Author is going to look at how we can use Open source Chronicle Queue and Chronicle Wire to structure applications to use Event-Driven Architecture (EDA). EDA is a design pattern in which decoupled components (often microservices) can asynchronously publish and subscribe to events. By Rob Austin.
At a high level, event-driven architectures are usually made up of application components connected via an async message system. The events flow as messages between the application components and these components act independently as they don’t need to know about other components. All a component needs to know is how to process incoming messages and how to send messages upon the completion of business logic. In other words, Event-Driven Architectures are basically fire and forget.
package net.openhft.chronicle.wire.examples;
import net.openhft.chronicle.wire.JSONWire;
import net.openhft.chronicle.wire.Wire;
public class WireExamples4 {
interface Printer {
void print(String message);
}
public static void main(String[] args) {
Wire wire = new JSONWire();
final Printer printer = wire.methodWriter(Printer.class);
printer.print("hello world");
wire.methodReader((Printer) System.out::println).readOne();
}
}
When It comes to choosing the message bus, if the components are written in Java then the open source library Chronicle Queue can be selected.
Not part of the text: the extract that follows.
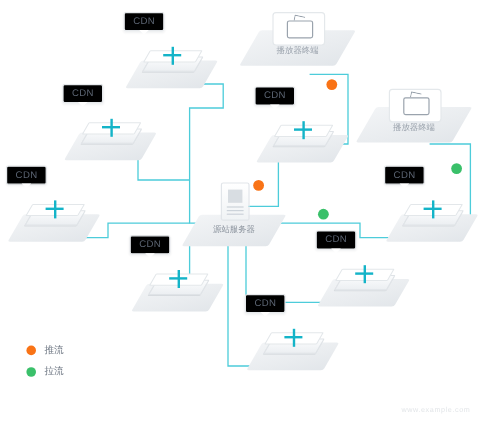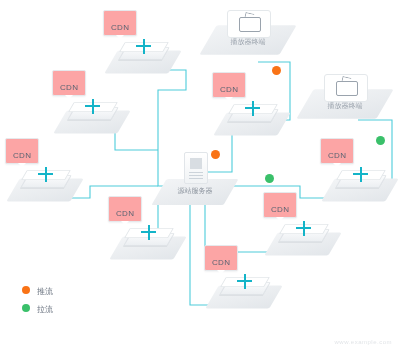"CDN" .tag { background: #fca5a5 -> #000000; padding: 12px 7px 3px 7px -> 2px 7px 3px 7px }
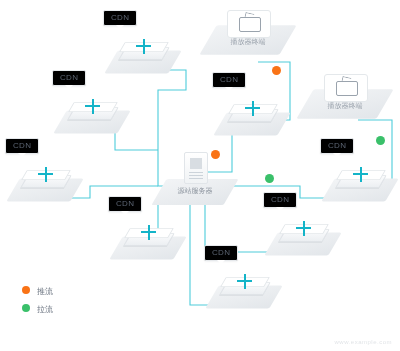"推流" .legend .row { align-items: none -> center }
This is especially beneficial if these components are on the same host, as Chronicle Queue is a point-to-point messaging layer, which works by writing your events to shared off-heap memory. Chronicle Queue is able to offer messaging performance characteristics that are close to reading and writing from RAM. There is also an extension to Chronicle Queue that allows it to send replicated messages over the network, which is required to support HA/DR and server failover.
Author then goes and create example app via which he demonstrates how we can start building up an event-driven solution using Chronicle Wire and Chronicle Queue by looking at a very simple example which demonstrates how we can construct a Java method call. Nice tutorial!